Marie-Françoise PUNGIER, Université Préfectorale d’Osaka

RÉSUMÉ

Les promoteurs de la mobilité académique (gouvernements, institutions académiques ou non) l’encouragent parce qu’ils posent qu’elle va permettre l’acquisition automatique de savoirs formels ou informels lors d’un séjour. Ils demandent alors aux étudiants d’en rendre compte.

Ceux-ci produisent alors des restitutions (Pungier 2014) pour la sphère publique, sans essayer de transformer la prescription institutionnelle en un ensemble narratif unique et personnalisé.

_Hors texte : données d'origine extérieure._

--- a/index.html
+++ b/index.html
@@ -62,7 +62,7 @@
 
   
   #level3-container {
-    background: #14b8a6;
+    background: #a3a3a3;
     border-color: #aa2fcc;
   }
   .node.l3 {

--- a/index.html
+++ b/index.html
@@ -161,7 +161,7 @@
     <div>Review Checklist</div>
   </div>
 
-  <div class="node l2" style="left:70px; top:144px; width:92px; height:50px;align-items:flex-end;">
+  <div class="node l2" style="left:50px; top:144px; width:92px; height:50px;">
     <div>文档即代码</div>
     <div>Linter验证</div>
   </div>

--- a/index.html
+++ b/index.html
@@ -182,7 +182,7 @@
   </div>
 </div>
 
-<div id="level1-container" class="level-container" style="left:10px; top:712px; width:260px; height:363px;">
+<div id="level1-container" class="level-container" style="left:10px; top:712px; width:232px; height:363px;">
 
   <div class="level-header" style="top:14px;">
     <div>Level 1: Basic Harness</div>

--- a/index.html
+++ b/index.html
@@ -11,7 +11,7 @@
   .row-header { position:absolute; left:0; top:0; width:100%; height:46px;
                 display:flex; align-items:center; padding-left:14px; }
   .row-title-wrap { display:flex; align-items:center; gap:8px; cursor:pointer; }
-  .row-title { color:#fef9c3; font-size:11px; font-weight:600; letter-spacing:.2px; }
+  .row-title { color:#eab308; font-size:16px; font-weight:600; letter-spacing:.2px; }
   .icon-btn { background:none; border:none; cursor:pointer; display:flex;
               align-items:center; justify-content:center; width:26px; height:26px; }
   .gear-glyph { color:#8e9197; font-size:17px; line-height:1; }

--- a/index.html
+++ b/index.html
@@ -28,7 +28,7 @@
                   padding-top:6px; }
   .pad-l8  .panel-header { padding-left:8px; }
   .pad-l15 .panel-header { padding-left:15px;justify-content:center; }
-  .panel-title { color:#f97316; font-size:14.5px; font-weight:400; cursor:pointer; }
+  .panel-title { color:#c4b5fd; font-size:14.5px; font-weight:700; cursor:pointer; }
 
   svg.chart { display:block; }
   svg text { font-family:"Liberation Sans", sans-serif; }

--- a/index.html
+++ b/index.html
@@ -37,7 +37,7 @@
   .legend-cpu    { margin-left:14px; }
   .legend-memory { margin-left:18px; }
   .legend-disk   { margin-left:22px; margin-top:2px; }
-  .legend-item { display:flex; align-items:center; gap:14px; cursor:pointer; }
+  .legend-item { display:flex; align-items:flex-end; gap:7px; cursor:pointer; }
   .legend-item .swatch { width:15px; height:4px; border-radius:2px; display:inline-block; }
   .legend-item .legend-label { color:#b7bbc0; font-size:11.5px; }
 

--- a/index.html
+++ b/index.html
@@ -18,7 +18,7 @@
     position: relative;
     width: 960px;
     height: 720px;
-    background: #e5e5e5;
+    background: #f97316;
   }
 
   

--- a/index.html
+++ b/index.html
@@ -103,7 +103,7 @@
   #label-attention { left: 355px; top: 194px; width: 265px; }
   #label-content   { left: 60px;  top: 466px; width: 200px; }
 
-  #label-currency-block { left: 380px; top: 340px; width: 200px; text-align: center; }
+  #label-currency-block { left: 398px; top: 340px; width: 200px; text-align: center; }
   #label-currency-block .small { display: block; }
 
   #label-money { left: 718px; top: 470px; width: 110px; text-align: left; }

On se trouve alors face à une multitude de mises en mots ou en images (fixes ou animées) où la réussite de la mobilité individuelle est proclamée mais sans que les exemples convoqués étayent les discours.

De la même manière que les contenus d’entretiens menés par des chercheurs dévoilent trop souvent une forme d’immobilisme en ce qui concerne la dimension altéritaire de l’expérience (Dervin et Byram 2008), de la même manière ces restitutions révèlent de grandes faiblesses en la matière et trahissent un cloisonnement entre les co-acteurs de la mobilité.

Améliorer la qualité de la dimension altéritaire d’un séjour autant dans son effectuation que dans sa restitution pour la sphère publique serait-il impossible ?

Dans cette communication, partant des discours des acteurs institutionnels (Erasmus, Campus France, universités), de ceux produits par des étudiants mais aussi de ceux de chercheurs, nous donnerons d’abord des exemples d’insuffisance ou d’incohérence dans la dimension altéritaire d’expériences mobilitaires.

Nous faisons alors l’hypothèse d’un éclatement du phénomène mobilitaire entre deux pôles celui de la marchandisation et celui d’une nouvelle Bildung (Anquetil 2011) et d’une minimisation du rôle de l’enseignant de langue et de culture.

Face à cette situation, nous proposons alors de repenser la dimension altéritaire de la mobilité autant en théorie (personne et appropriation (Castellotti 2017)) qu’en pratique (Anquetil 2011 ; Nanaki 2009 ; Pungier 2017).